Data shown.
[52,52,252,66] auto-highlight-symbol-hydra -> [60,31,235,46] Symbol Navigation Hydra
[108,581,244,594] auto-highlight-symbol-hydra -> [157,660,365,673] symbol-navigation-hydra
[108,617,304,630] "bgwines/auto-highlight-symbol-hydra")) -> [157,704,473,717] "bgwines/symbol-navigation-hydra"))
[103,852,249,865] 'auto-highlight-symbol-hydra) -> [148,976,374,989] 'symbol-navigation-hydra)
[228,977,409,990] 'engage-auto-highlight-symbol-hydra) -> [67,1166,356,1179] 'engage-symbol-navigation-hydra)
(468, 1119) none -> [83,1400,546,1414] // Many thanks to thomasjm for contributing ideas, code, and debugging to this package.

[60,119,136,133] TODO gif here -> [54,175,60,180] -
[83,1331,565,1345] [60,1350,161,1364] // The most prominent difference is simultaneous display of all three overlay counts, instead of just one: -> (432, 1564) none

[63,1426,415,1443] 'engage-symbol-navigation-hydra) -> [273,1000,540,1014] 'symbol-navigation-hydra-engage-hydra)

...

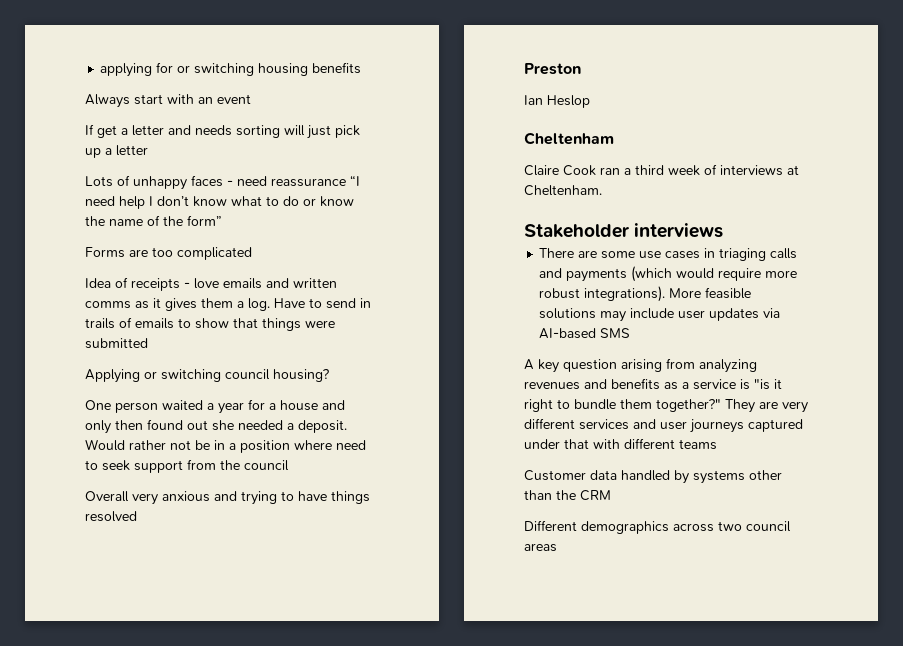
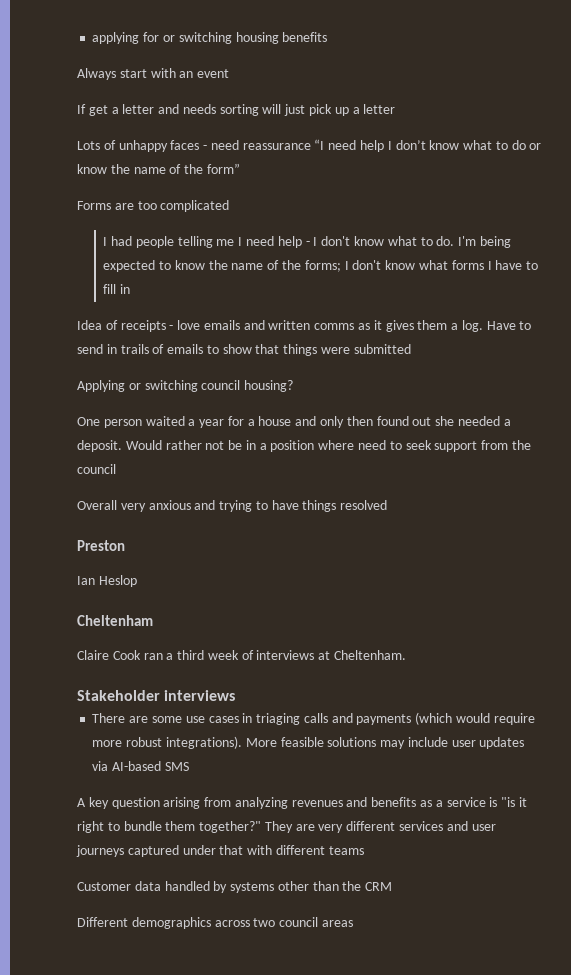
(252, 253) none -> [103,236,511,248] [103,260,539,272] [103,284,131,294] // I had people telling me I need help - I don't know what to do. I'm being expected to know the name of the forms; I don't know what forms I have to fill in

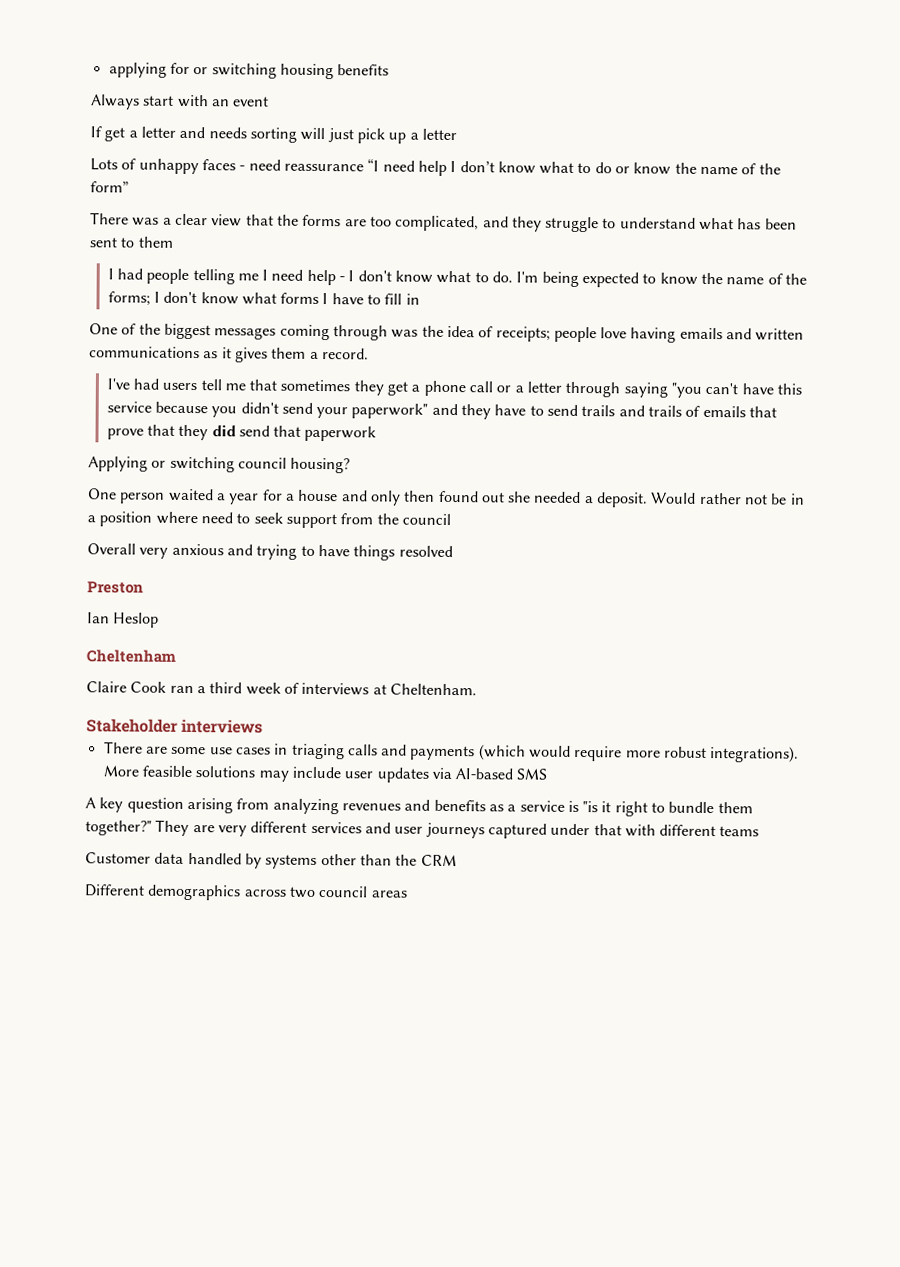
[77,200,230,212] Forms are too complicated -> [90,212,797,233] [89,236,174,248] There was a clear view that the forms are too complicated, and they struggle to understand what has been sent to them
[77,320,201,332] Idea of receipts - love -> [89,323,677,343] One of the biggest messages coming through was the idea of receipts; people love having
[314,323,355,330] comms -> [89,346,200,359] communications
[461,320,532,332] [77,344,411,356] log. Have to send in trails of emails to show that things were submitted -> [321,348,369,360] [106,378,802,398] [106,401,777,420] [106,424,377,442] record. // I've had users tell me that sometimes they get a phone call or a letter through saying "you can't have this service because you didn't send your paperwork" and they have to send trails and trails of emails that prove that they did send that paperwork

What you are asked to do. Take the records above and return, word for word, only the lines that fall from the line with "[52,52,252,66] auto-highlight-symbol-hydra ->" to the line with "[63,1426,415,1443] 'engage-symbol-navigation-hydra) ->", both of them included.

Answer for the task.
[52,52,252,66] auto-highlight-symbol-hydra -> [60,31,235,46] Symbol Navigation Hydra
[108,581,244,594] auto-highlight-symbol-hydra -> [157,660,365,673] symbol-navigation-hydra
[108,617,304,630] "bgwines/auto-highlight-symbol-hydra")) -> [157,704,473,717] "bgwines/symbol-navigation-hydra"))
[103,852,249,865] 'auto-highlight-symbol-hydra) -> [148,976,374,989] 'symbol-navigation-hydra)
[228,977,409,990] 'engage-auto-highlight-symbol-hydra) -> [67,1166,356,1179] 'engage-symbol-navigation-hydra)
(468, 1119) none -> [83,1400,546,1414] // Many thanks to thomasjm for contributing ideas, code, and debugging to this package.

[60,119,136,133] TODO gif here -> [54,175,60,180] -
[83,1331,565,1345] [60,1350,161,1364] // The most prominent difference is simultaneous display of all three overlay counts, instead of just one: -> (432, 1564) none

[63,1426,415,1443] 'engage-symbol-navigation-hydra) -> [273,1000,540,1014] 'symbol-navigation-hydra-engage-hydra)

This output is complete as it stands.